Por otra parte, si hay millones de hambrientos en muchos países del mundo, es, a mi modesto entender, por culpa de sus gobiernos y no de los empresarios ni de los ejércitos supuestamente sostenedores de ese diabólico capitalismo. Si en esos países localizados principalmente en Asia, África y América latina hubiera condiciones de confianza, estabilidad, garantías para las inversiones y respeto irrestricto por la propiedad privada, además, por supuesto, de honradez en los políticos y funcionarios públicos, los empresarios de todo el mundo se atropellarían para llegar primeros a esos lugares paupérrimos con su tecnología, sus capitales y su experiencia con el propósito de  producir bienes y servicios, y por lo tanto, crear millones y millones de empleos decorosos. Pero usted sabe que no es así, porque esos países desdichados están gobernados por reyezuelos déspotas, clérigos fundamentalistas, y tiranos corruptos, fanáticos, incapaces, dementes, populistas, demagogos y criminales. 
Y si hasta en los países centrales hay hoy desempleo y jóvenes sin futuro es por culpa de los gobiernos que no dejan trabajar libremente a los empresarios y los abruman con impuestos, reglamentaciones absurdas, persecuciones y coacciones de todo tipo que desalientan el trabajo productivo e incitan a otras formas indecentes de ganar dinero. Y las guerras también las provocan los políticos, no los empresarios.
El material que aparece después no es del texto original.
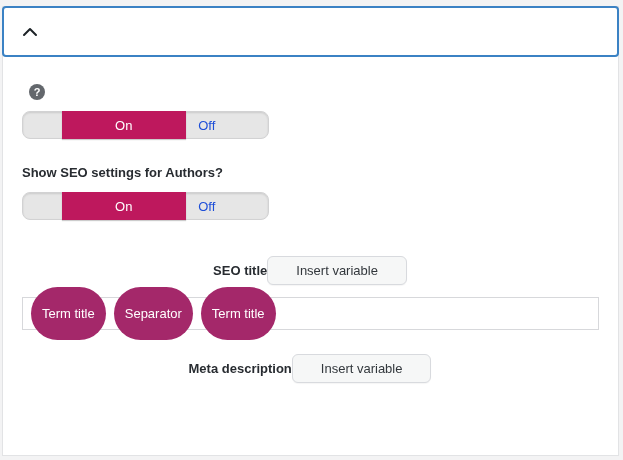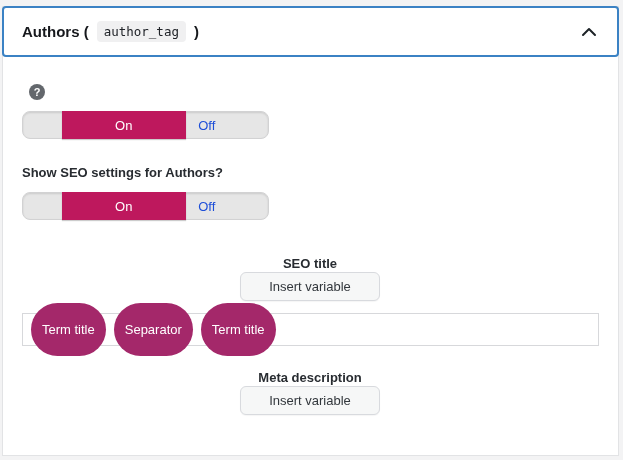--- a/index.html
+++ b/index.html
@@ -126,11 +126,6 @@
 <div class="panel">
 
   <div class="accordion-header">
-    <div class="panel-title">
-      <span>Authors (</span>
-      <span class="code-chip">author_tag</span>
-      <span>)</span>
-    </div>
     <span class="chevron">
       <svg width="16" height="10" viewBox="0 0 16 10">
         <path d="M2 8 L8 2 L14 8" fill="none" stroke="#1d2327" stroke-width="2" stroke-linecap="round" stroke-linejoin="round"></path>

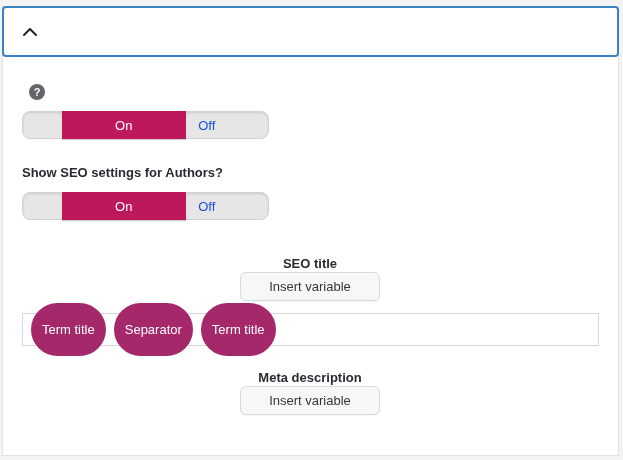--- a/index.html
+++ b/index.html
@@ -81,7 +81,7 @@
   .section { margin-top:36px; }
   .section + .section { margin-top:24px; }
   .field-row {
-    display:flex; align-items:center; justify-content:center;flex-direction:column;
+    display:flex; align-items:center; justify-content:center;
   }
   .insert-variable-btn {
     font-family:"Liberation Sans", sans-serif;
Si usted se refería a este sistema de intervenciones y coacciones estatales cuando dijo que ya no se lo aguanta en el mundo, entonces lo he interpretado mal, o tal vez el diario catalán entendió erróneamente el sentido de sus palabras. Sin embargo, como usted no hizo posteriormente ninguna aclaración, creo que no estaba hablando de eso sino de lo otro.

Pero a lo mejor el capitalismo no es como yo lo entiendo y estoy equivocado, porque soy tan sólo un humilde hombre de negocios argentino que hace equilibrio entre cumplir con la ley y pagar todos los impuestos, y tratar de evadir aunque sea un poco de sus obligaciones para no perderlo todo y quedarse en la lona. No tengo la formación intelectual que tiene usted, santidad, pero le juro que hasta el momento de leer sus declaraciones me sentía en paz con mi conciencia. Yo estaba convencido de ser un hombre honorable, bondadoso, justo y útil a mi país y a mis hermanos argentinos.

Ahora usted me ha confundido: ya no sé si soy esa buena persona o un sinvergüenza que explota a los demás y que para lograr sus siniestros propósitos hasta llega a alentar guerras de exterminio para seguir ganando dinero.

Me gustaría, santidad, que me conteste y me esclarezca estas terribles dudas que sus conceptos sobre la economía mundial han dejado en mi corazón.

Rezo por usted.

Emiliano Pomeriggio
Empresario argentino, padre de familia y personaje creado por el autor.